Laurel Stothers

Laurel Stothers was a participant in the 2017 UBC Three Minute Thesis competition, with her presentation, “Medical Imaging for Radiation Therapy”.

Optimizing a multi-detector CdZnTe Compton camera for real-time proton range determination in proton radiotherapy
Anna Celler

Why did you decide to pursue a graduate degree?

I chose to pursue a graduate degree in science because it is one of the few opportunities in life which gives you the freedom to tackle an interesting problem from infinitely many self-driven angles.

Why did you decide to study at UBC?

Joining the Medical Imaging Research Group (MIRG), lead by Dr. Anna Celler, was my main reason for studying at UBC. MIRG is a team of excellent physicists, mathematicians and computer scientists who do one of a kind research on diagnostic and therapeutic nuclear medicine procedures, and who I am humbled to join.

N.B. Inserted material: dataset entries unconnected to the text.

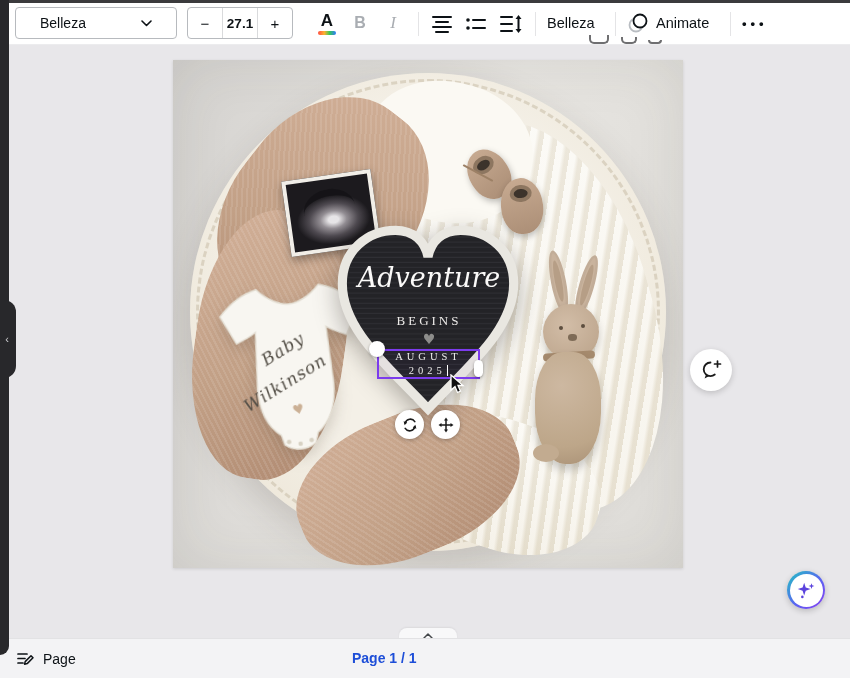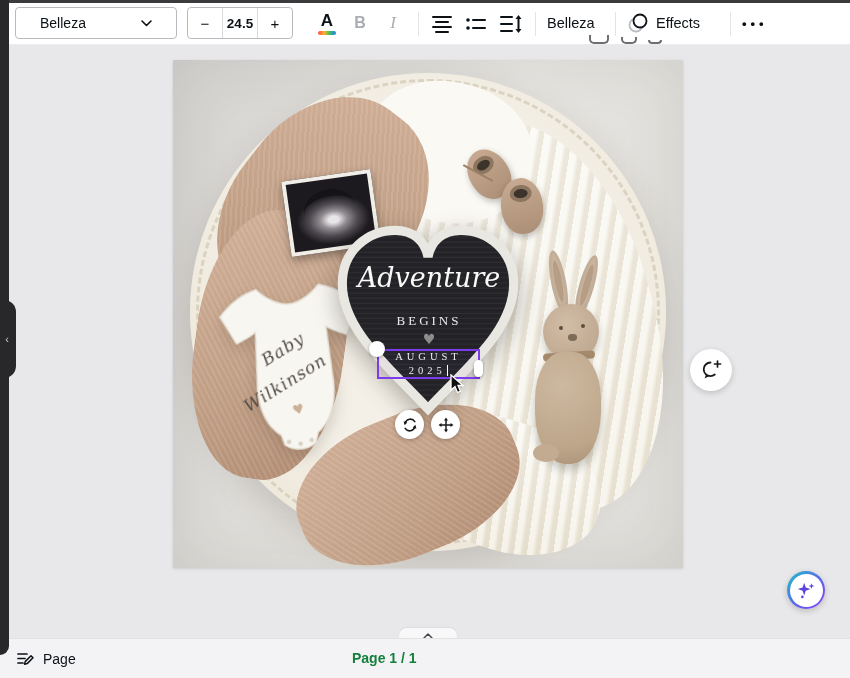--- a/index.html
+++ b/index.html
@@ -130,7 +130,7 @@
     </div>
     <div class="size-stepper">
       <button>−</button>
-      <div class="sz-val">24.5</div>
+      <div class="sz-val">27.1</div>
       <button>+</button>
     </div>
     <button class="tbtn btn-color">

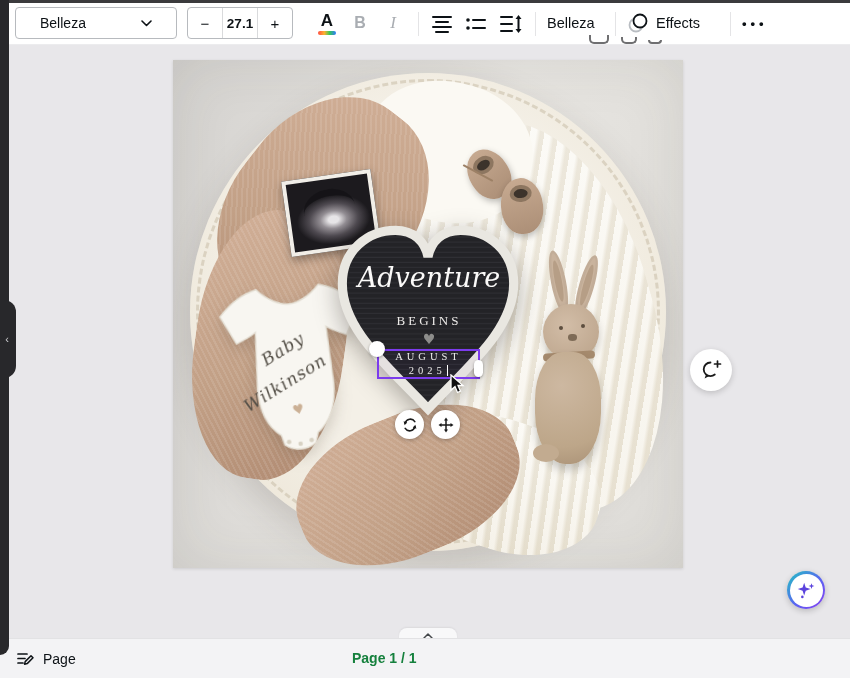--- a/index.html
+++ b/index.html
@@ -180,7 +180,7 @@
         <circle cx="9" cy="13" r="6.5" fill="none" stroke="#b9bdc2" stroke-width="1.8"></circle>
         <circle cx="13" cy="9" r="6.5" fill="#fff" stroke="#0d1216" stroke-width="1.8"></circle>
       </svg>
-      <span>Effects</span>
+      <span>Animate</span>
     </button>
     <div class="vdiv" style="left:721px"></div>
     <button class="text-btn dots" style="left:733px">•••</button>

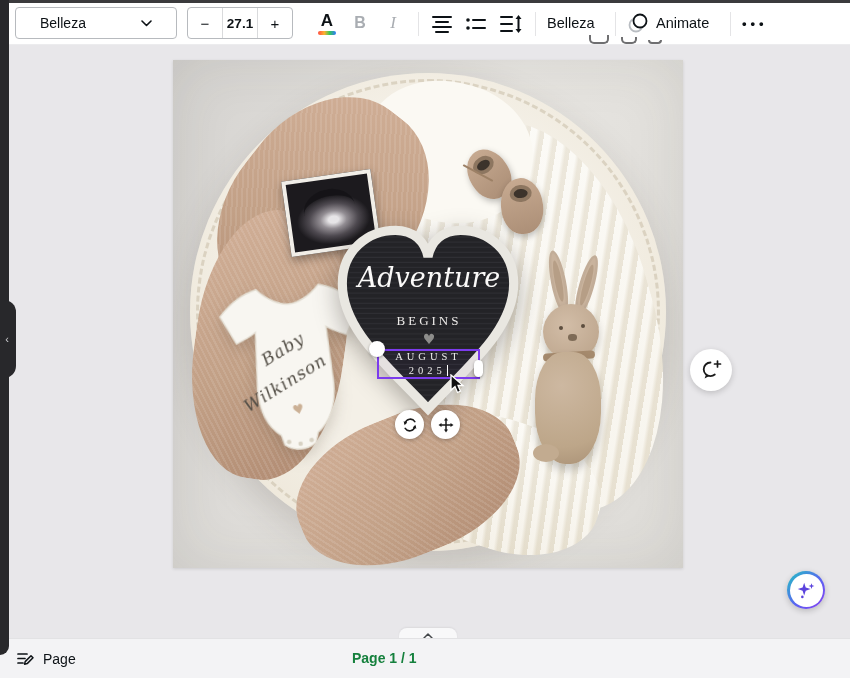--- a/index.html
+++ b/index.html
@@ -107,7 +107,7 @@
   
   .status-bar { position:absolute; left:0; top:638px; width:850px; height:40px; background:#f3f3f5; border-top:1px solid #e2e2e4; z-index:12; }
   .notes-btn { position:absolute; left:16px; top:8px; height:24px; background:none; border:none; display:flex; align-items:center; gap:7px; font-size:14px; color:#0d1216; font-family:"Liberation Sans", sans-serif; cursor:pointer; }
-  .page-ind { position:absolute; left:352px; top:11px; font-size:14px; font-weight:bold; color:#15803d; }
+  .page-ind { position:absolute; left:352px; top:11px; font-size:14px; font-weight:bold; color:#1d4ed8; }
   .zoom-slider { position:absolute; left:455px; top:648px; width:185px; height:20px; cursor:pointer; }
   .zs-track { position:absolute; left:0; top:8.5px; width:100%; height:3.5px; border-radius:2px; background:#c9c9cd; }
   .zs-fill { position:absolute; left:0; top:8.5px; width:65px; height:3.5px; border-radius:2px; background:#ababb0; }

Learn more about Laurel's research

External beam radiotherapy using high-energy protons has the potential to precisely deliver high radiation doses to target tumor volumes, and effectively treat cancerous tumors close to critical organs. However, tumor movement and inhomogeneous patient anatomy contribute to uncertainties in proton range determination, which impact treatment efficacy. My research goal is to design a Compton camera to accurately determine proton range in real-time, eliminating potential treatment complications, and optimizing dose delivery in proton beam radiotherapy.